No Name eBook

This eBook from the Gutenberg Project consists of approximately 995 pages of information about No Name.

No Name eBook

This eBook from the Gutenberg Project consists of approximately 995 pages of information about No Name.

“Nervous,” remarked the captain, indulgently.  “Not at all a bad sign.  The greatest actresses on the stage are nervous.  Follow their example, and get over it.  Where are the parts?  Oh, here they are!  Very nicely written, and remarkably clean.  I’ll give you the cues—­it will all be over (as the dentists say) in no time.  Take the back drawing-room for the stage, and take me for the audience.  Tingle goes the bell; up runs the curtain; order in the gallery, silence in the pit—­enter Lucy!”

She tried hard to control herself; she forced back the sorrow—­the innocent, natural, human sorrow for the absent and the dead—­pleading hard with her for the tears that she refused.  Resolutely, with cold, clinched hands, she tried to begin.  As the first familiar words passed her lips, Frank came back to her from the sea, and the face of her dead father looked at her with the smile of happy old times.  The voices of her mother and her sister talked gently in the fragrant country stillness, and the garden-walks at Combe-Raven opened once more on her view.  With a faint, wailing cry, she dropped into a chair; her head fell forward on the table, and she burst passionately into tears.

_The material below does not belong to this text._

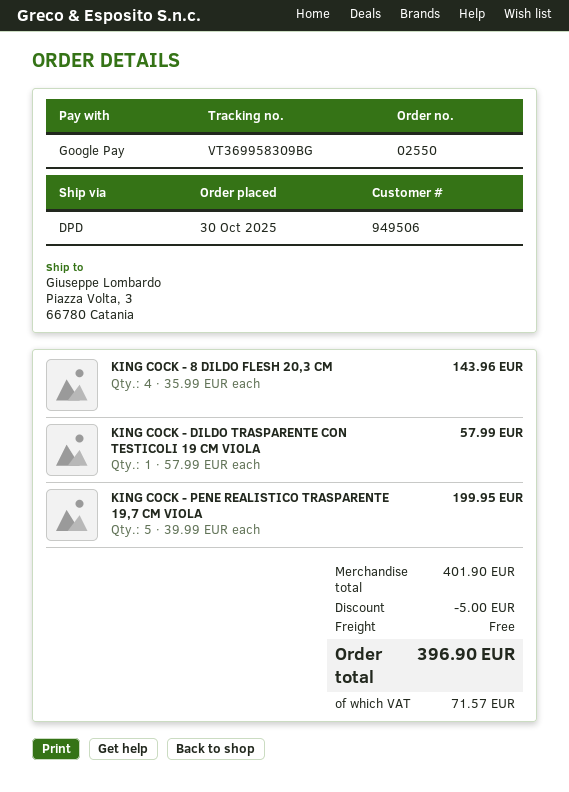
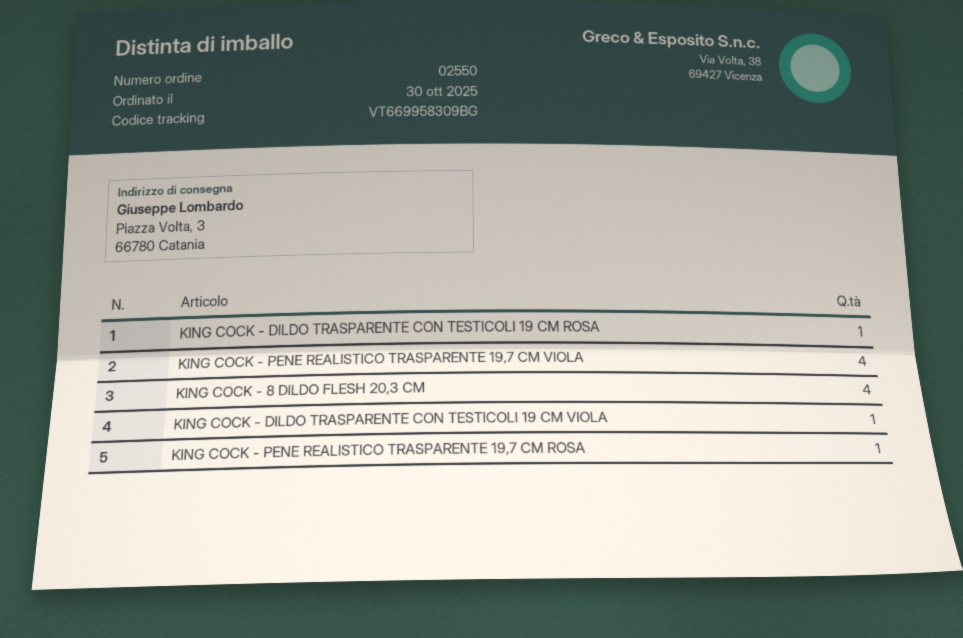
tracking number: VT369958309BG -> VT669958309BG
KING COCK - PENE REALISTICO TRASPARENTE 19,7 CM VIOLA: 5 -> 4
KING COCK - DILDO TRASPARENTE CON TESTICOLI 19 CM ROSA: none -> 1
KING COCK - PENE REALISTICO TRASPARENTE 19,7 CM ROSA: none -> 1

Captain Wragge was on his feet in a moment.  She shuddered as he came near her, and waved him back vehemently with her hand.  “Leave me!” she said; “leave me a minute by myself!” The compliant Wragge retired to the front room; looked out of the window; and whistled under his breath.  “The family spirit again!” he said.  “Complicated by hysterics.”

After waiting a minute or two he returned to make inquiries.

“Is there anything I can offer you?” he asked.  “Cold water? burned feathers? smelling salts? medical assistance?  Shall I summon Mrs. Wragge?  Shall we put it off till to-morrow?”

She started up, wild and flushed, with a desperate s elf-command in her face, with an angry resolution in her manner.

“No!” she said.  “I must harden myself—­and I will!  Sit down again and see me act.”

“Bravo!” cried the captain.  “Dash at it, my beauty—­and it’s done!”

She dashed at it, with a mad defiance of herself—­with a raised voice, and a glow like fever in her cheeks.  All the artless, girlish charm of the performance in happier and better days was gone.  The native dramatic capacity that was in her came, hard and bold, to the surface, stripped of every softening allurement which had once adorned it.  She would have saddened and disappointed a man with any delicacy of feeling.  She absolutely electrified Captain Wragge.  He forgot his politeness, he forgot his long words.  The essential spirit of the man’s whole vagabond life burst out of him irresistibly in his first exclamation.  “Who the devil would have thought it?  She can act, after all!” The instant the words escaped his lips he recovered himself, and glided off into his ordinary colloquial channels.  Magdalen stopped him in the middle of his first compliment.  “No,” she said; “I have forced the truth out of you for once.  I want no more.”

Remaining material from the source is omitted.